Thanks to technological advancement, mobile phones, in addition to being those devices for watching kitten videos, have multiple functions, including being able to program personalized alarms, with a text message reminding you what to do and when.

Besides, another option, a little more analog, is to leave notes in strategic places in the house, such as the bathroom mirror, the door of the fridge or the TV screen on which the things you have been written down. What to do.

Following this strategy, the excuse that you have forgotten what had to be done is no longer valid.

4. Monitor progress

From time to time, it is helpful to see how momentum is going.

It is crucial to check if progress has been made, and the best way to see it is by writing down in a notebook or on the mobile the days when the habit has been and has not been followed.

“The secret to permanently breaking any bad habit is to love something greater than the habit.” ―Bryant McGill

If it has been the case that there has been a day when what has to be done has not been done, it is essential to write down the reason for it.

In this way, not only will it be known how often the habit is being made and to what degree the objective is being achieved, but it will also be possible to detect possible obstacles that have arisen during the process.

5. Celebrate what has been achieved

In the same way that it is imperative to see to what extent the proposal is being completed, it is also essential to celebrate it.

Although one or the other day has failed, it is possible to celebrate at the end of the week or month what has been achieved, allowing yourself some respite or whim.

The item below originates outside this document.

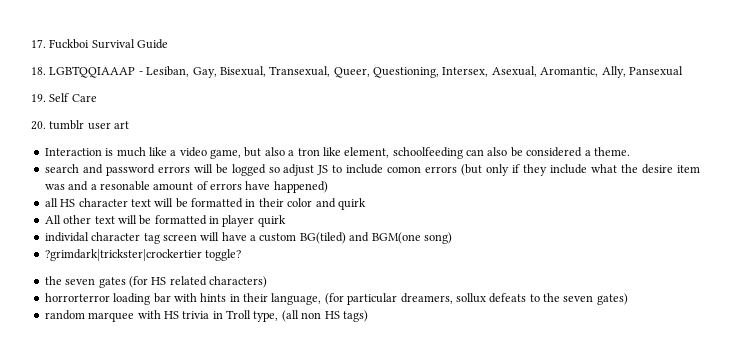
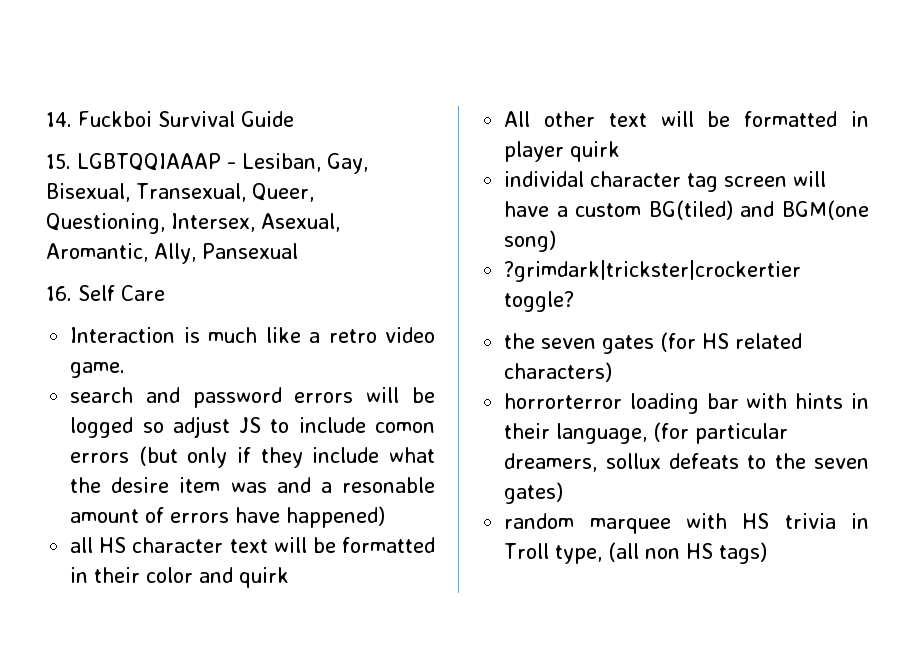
[31,39,46,48] 17. -> [46,112,72,127] 14.
[31,67,46,75] 18. -> [46,154,71,169] 15.
[31,94,46,102] 19. -> [46,286,72,301] 16.
[31,120,130,130] // 20. tumblr user art -> (165, 293) none
[179,147,630,159] video game, but also a tron like element, schoolfeeding can also be considered a theme. -> [328,327,435,343] [70,362,126,378] retro video game.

However, the rewards must be consistent and, also, must be very punctual.

It wouldn’t make much sense to celebrate having spent a whole week without eating industrial pastries poking a whole cake between your chest and back over the weekend.

There is also no point in celebrating that you did not smoke today by lighting a cigarette the next morning.

The Brilliance site is a unique blend of my personal life-experiences, common sense and education with a healthy dose of humour all woven together to enable you to turn your "what-ifs" into your own accomplishments! To Empower Your Brilliance through Personal Development so you can believe with a little encouragement, motivation and a “can-do attitude” you can achieve all your goals. You will find what drives you toward your goals. What keeps you going when things get tough and also reasons for you to wake up early each day. Behind the brilliance is a formula based on my own personal endeavours, encounters, insights and successes that will equip you with an understanding of knowing where you are in life and where you would like to be and how to get you there. I publish my articles for helping people and groups believe in themselves and achieve more in their lives.